Он только что ударил ее. Он ударил Хелену.
Я подвигаюсь к дверце, но Макс перегораживает выход рукой и качает головой. Я пытаюсь его оттолкнуть, но он мотает головой и закрывает мне рот ладонью. Я замираю. Если мы начнем бороться, нас услышат.
– Где твоя сестра? – кричит мужчина.
– Я не знаю!
Пощечина. Пощечина. Хелена плачет.
Я пытаюсь прорваться к дверце, и Макс перехватывает меня, снова зажимая рот. Прижимает к полу, навалившись на меня всей тяжестью своего тела, и отрицательно мотает головой.
Пощечина. Хелена вскрикивает. Пощечина. До меня доносится звук падения, видимо, стула.
– Ты наконец скажешь мне, где она? – орет полицейский.
Она могла бы сказать, где я. Но не говорит.
Пощечина.
– Ты будешь отвечать?
Теперь Хелена рыдает так, что ее ответов не разобрать. Она заикается, не в силах что-либо произнести. Я опять пытаюсь вырваться, и Макс снова наваливается на меня.
Пощечина.
Пощечина.
Пощечина. Моя сестра вскрикивает при каждом ударе. Слезы текут по моему лицу.
Пощечина. Пощечина. Макс до крови кусает губу. Он зарывается лицом в мои волосы.
Пощечина.
Этот человек ее убьет.
Я вырываюсь из рук Макса, и он плотнее прижимает меня к полу, затыкая мне рот своим лицом. Пани Бессерманн бесшумно ложится рядом с нами, глядит на нас в упор.
Мне кажется, что мы все сходим с ума.
Я прислушиваюсь.
И вдруг дверь с грохотом захлопывается. Хелена рыдает, но в остальном все тихо.
Макс больше не удерживает меня, я отбрасываю в стороны доски и мчусь вниз, едва не свалившись с лестницы. По всему дому бегают куры, а Хелена лежит на сбившемся в кучу половике, поверх нее – перевернутый кухонный стул. Я убираю стул и, встав на колени, бережно прижимаю ее к себе.
У нее разбита губа, рот полон крови, глаза опухли, а на лбу шишка – видимо, результат удара лбом о пол. Она больше не плачет. Только дрожит, как застигнутый метелью мышонок.
Я качаю ее на коленях, обняв. Как когда-то, когда она была младенцем.
Макс тоже спустился вниз. Он запирает дверь и просит, чтобы кто-нибудь пошел следить за улицей, а также чтобы привели Хирша. Старый Хирш не только дантист, но и врач.
Макс находит тряпицу, смачивает ее в воде и осторожно смывает с лица Хелены следы крови.
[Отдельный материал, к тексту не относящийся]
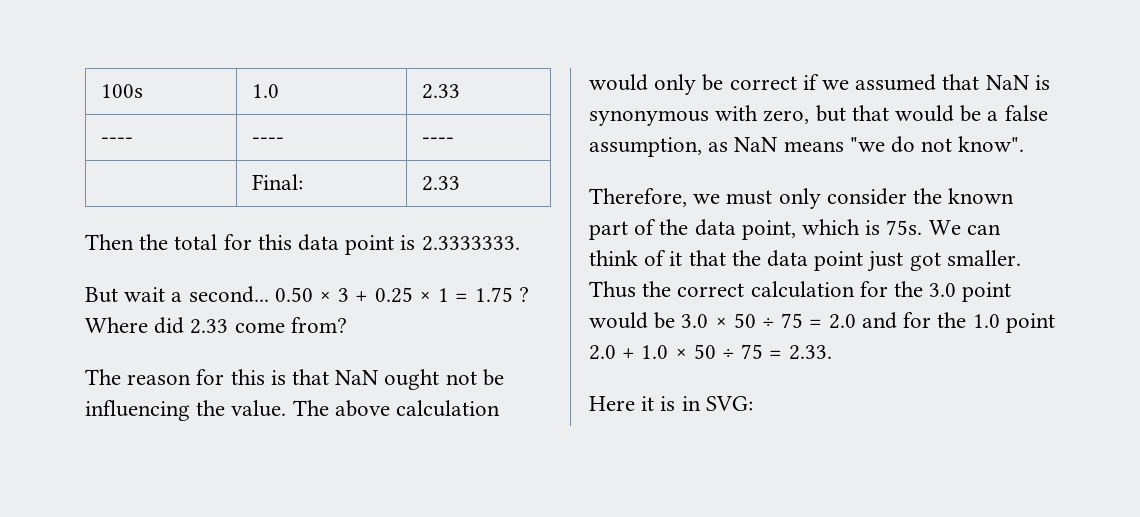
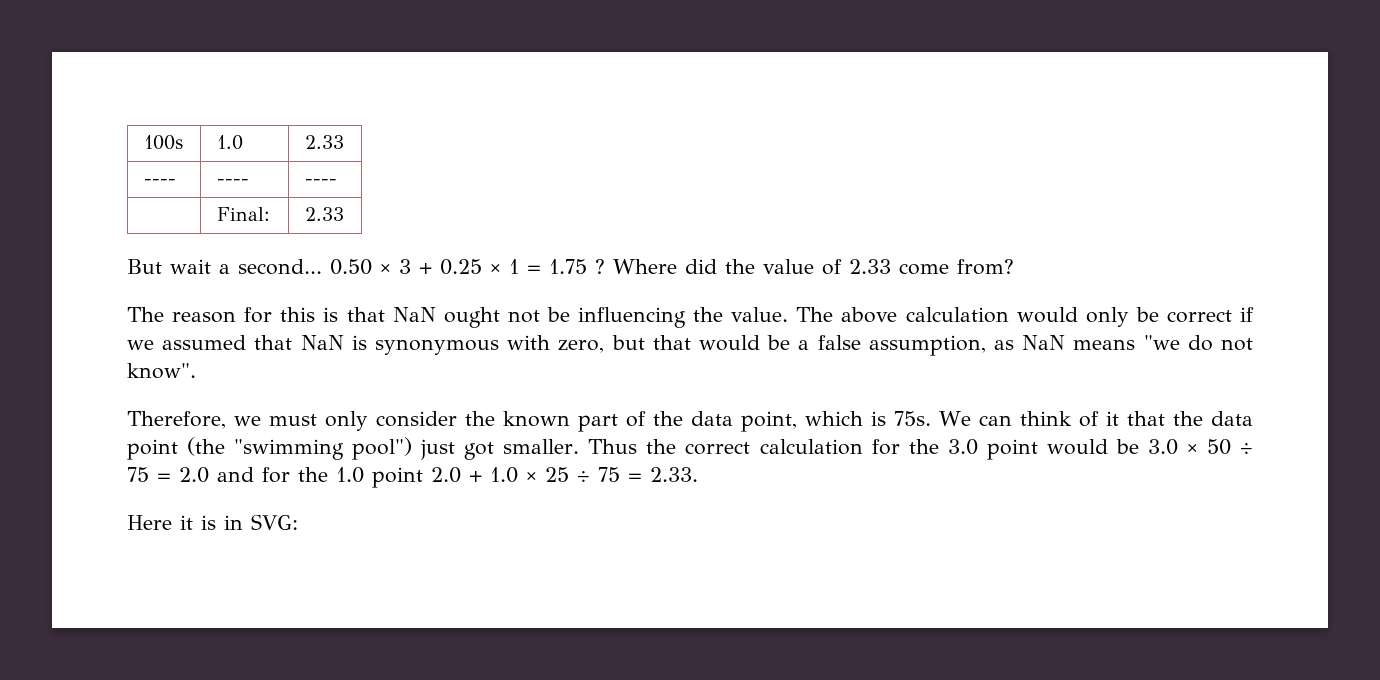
- Then the total for this data point is 2.3333333.
- Where did 2.33 come from?
+ Where did the value of 2.33 come from?
- We can think of it that the data point just got smaller.
+ We can think of it that the data point (the "swimming pool") just got smaller.
- Thus the correct calculation for the 3.0 point would be 3.0 × 50 ÷ 75 = 2.0 and for the 1.0 point 2.0 + 1.0 × 50 ÷ 75 = 2.33.
+ Thus the correct calculation for the 3.0 point would be 3.0 × 50 ÷ 75 = 2.0 and for the 1.0 point 2.0 + 1.0 × 25 ÷ 75 = 2.33.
Она все еще дрожит. Старый Хирш, прихрамывая, спускается по лестнице и осматривает Хелену. Он совсем прозрачный. Бледная тень. Я не знаю, достаточно ли хорошо он видит, но он говорит, что у нее нет переломов. Все должно пройти.
Только Хелену по-прежнему бьет дрожь. И я не могу расцепить ее руки, которыми она обхватила меня за шею.
После первой попытки я больше не настаиваю, просто, пошатываясь, поднимаюсь на ноги вместе с ней; Макс поддерживает ее, чтобы мне было не тяжело, и помогает перенести ее в спальню.
Она сильно выросла с тех пор, как я забрала ее к себе в Перемышль. Ее ноги болтаются ниже моих колен.
Мы вместе лежим на кровати, ее руки все еще обвивают мою шею, и Макс накрывает нас одеялом. Она не перестает дрожать. С тех пор как я к ней спустилась, она не произнесла ни слова. Макс сидит рядом с нами, положив руку ей на лоб. Монек дежурит возле окна, сжимая и разжимая пальцы, а все остальные тоже спускаются с чердака, пользуясь возможностью размять ноги.
Хелена понемногу перестает дрожать и засыпает.
А я плачу. Слезы без остановки текут по моим щекам, и Макс ложится рядом со мной, обнимая нас обеих.
Я плачу потому, что все плохо. Все так плохо.
Я плачу потому, что никогда не чувствовала себя до такой степени бессильной.
И я плачу потому, что никогда прежде мне так сильно не хотелось сдаться.